B. The stated 750 acres for Diablo is way too much: When I thought about it, it seemed excessive. I have visited the Daya Bay Nuclear power station in China, which the same capacity as Diablo Canyon. I’ve also owned farm acres in Australia; I know what 40 acres looks like; I know what 100 acres looks like.  750 acres is a block 1.75 km by 1.75 km. This is huge! Quite simply, it is a gross overestimate of the land needed for an equivalent sized nuclear station. At a guess Daya is on ~40 acres. Certainly nowhere near 750 acres, which is simply incredible. As in not credible. 

Then: Look more closely at the Wikipedia entry in Diablo Canyon and you find that the power facility is on just 12 acres! And that the owner of Diablo Canyon, Pacific Gas & Electric owns owns over 12,000 acres surrounding Diablo. At a guess, I’d say the 750 figure is just notional, plucked from the air. Perhaps the area that PG&E has notionally allocated to Diablo Canyon, though not the area needed to generate the power.

Now, it doesn’t need to be in just 12 acres. Allow for lawns and buffer area and say 40 acres. Then you get to 500 times the area of land needed for equivalent Solar to Nuclear [(2200/380)*3500/40]. To get exactly to the 450 x figure you need to allow 45 acres for Diablo Canyon. Looks about right to me! More than enough, from my eyeballing of Daya Bay. And eyeballing Diablo Canyon, below:

Diablo Canyon Nuclear station. No way that’s 750 acres!
ADDED: I ran the ruler over the GoogleMaps of Diablo Canyon and got around 80 acres. Which would make that multiple just over 250. 
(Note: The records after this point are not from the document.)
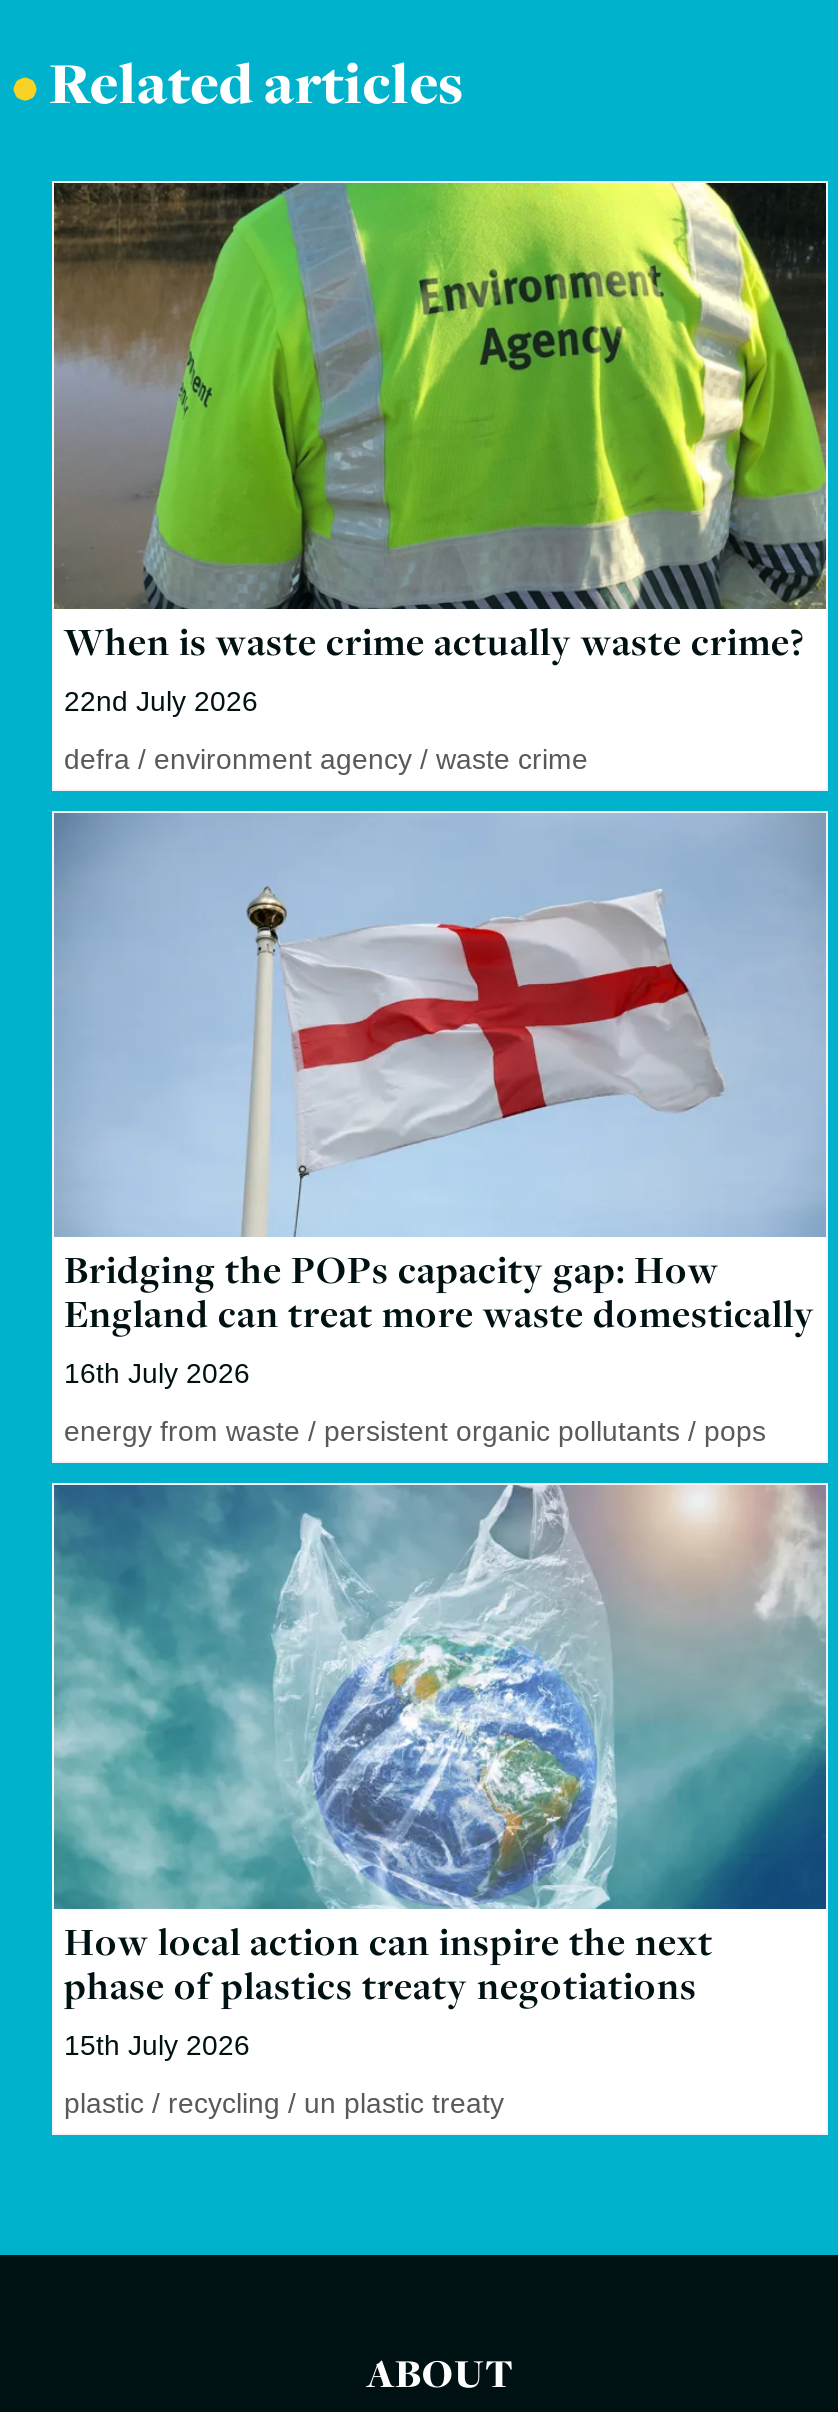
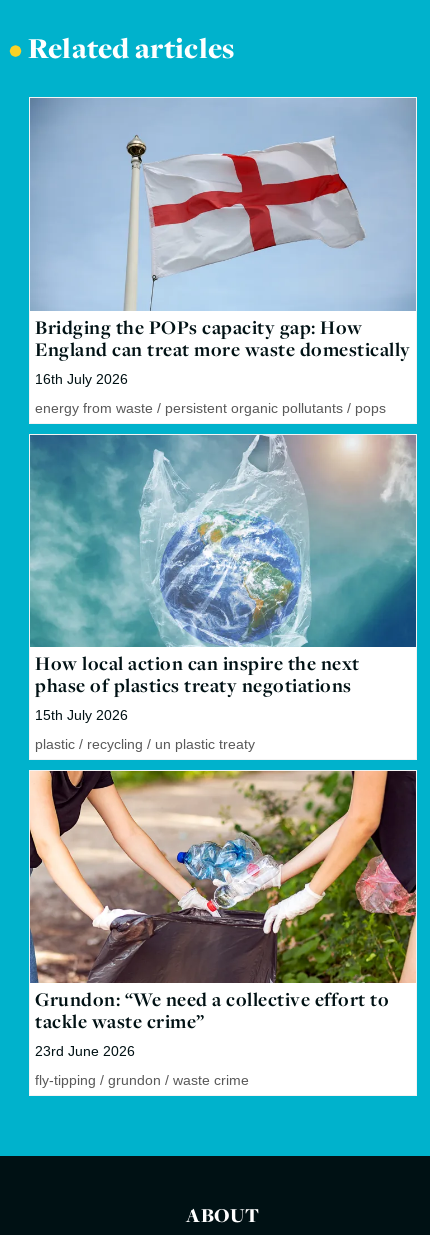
- [image]
- When is waste crime actually waste crime?
- 22nd July 2026
- defra / environment agency / waste crime

moved up: [image] | Bridging the POPs capacity gap: How | England can treat more waste domestically | ... | 15th July 2026 | plastic / recycling / un plastic treaty

+ [image]
+ Grundon: “We need a collective effort to
+ tackle waste crime”
+ 23rd June 2026
+ fly-tipping / grundon / waste crime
SCMP fact-checker Charmaine letter below the fold:

Dear Mr Forsythe,

Thank you for your submission. I have a few questions/clarifications:

1. "First, CLP pays us for the solar electricity we feed into its grid under the “feed-in-tariff”scheme, currently over five times what we pay CLP for the electricity we consume. That is, there is a subsidy paid by the taxpayers."

It is not clear why you say the subsidy is paid by taxpayers. I haven't come across anything on the government subsidising the scheme. Rather, it seems that the power companies are selling renewable energy certificates to offset the cost of the scheme, as explained on this website:

The two power companies launched their FiT Schemes in October 2018 and January 2019 respectively to purchase electricity generated by private RE systems at a rate higher than the electricity tariff, thereby shortening the payback period of the systems to about 10 years with a view to providing citizens with more incentives to invest in RE systems. At the same time, electricity generated from RE is sold by the power companies in the form of REC to alleviate the overall tariff impact brought by the introduction of the FiT Scheme.

For now, I will remove the reference to taxpayers subsidising this, and simply say that there is a subsidy involved.

2. "Thus California’s Ivanpah solar farm needs 450 times more land than the nearby Diablo Canyon nuclear power plant to generate the same amount of electricity."

I cannot find an authoritative source for "450 times more land". TheIvanpah farm is 3,500 acres and a capacity to generate 380 megawatts, while the Diablo Canyon on is about 750 acres and has generating capacity of 2.2 gigawatts, so we can just say that.

Even nuclear industry organisations like the Nuclear Energy Institute say 75 times more land, so we could also say that, while citing the source. 

Please get back to me on the above as soon as possible as we'd like to run the letter this week.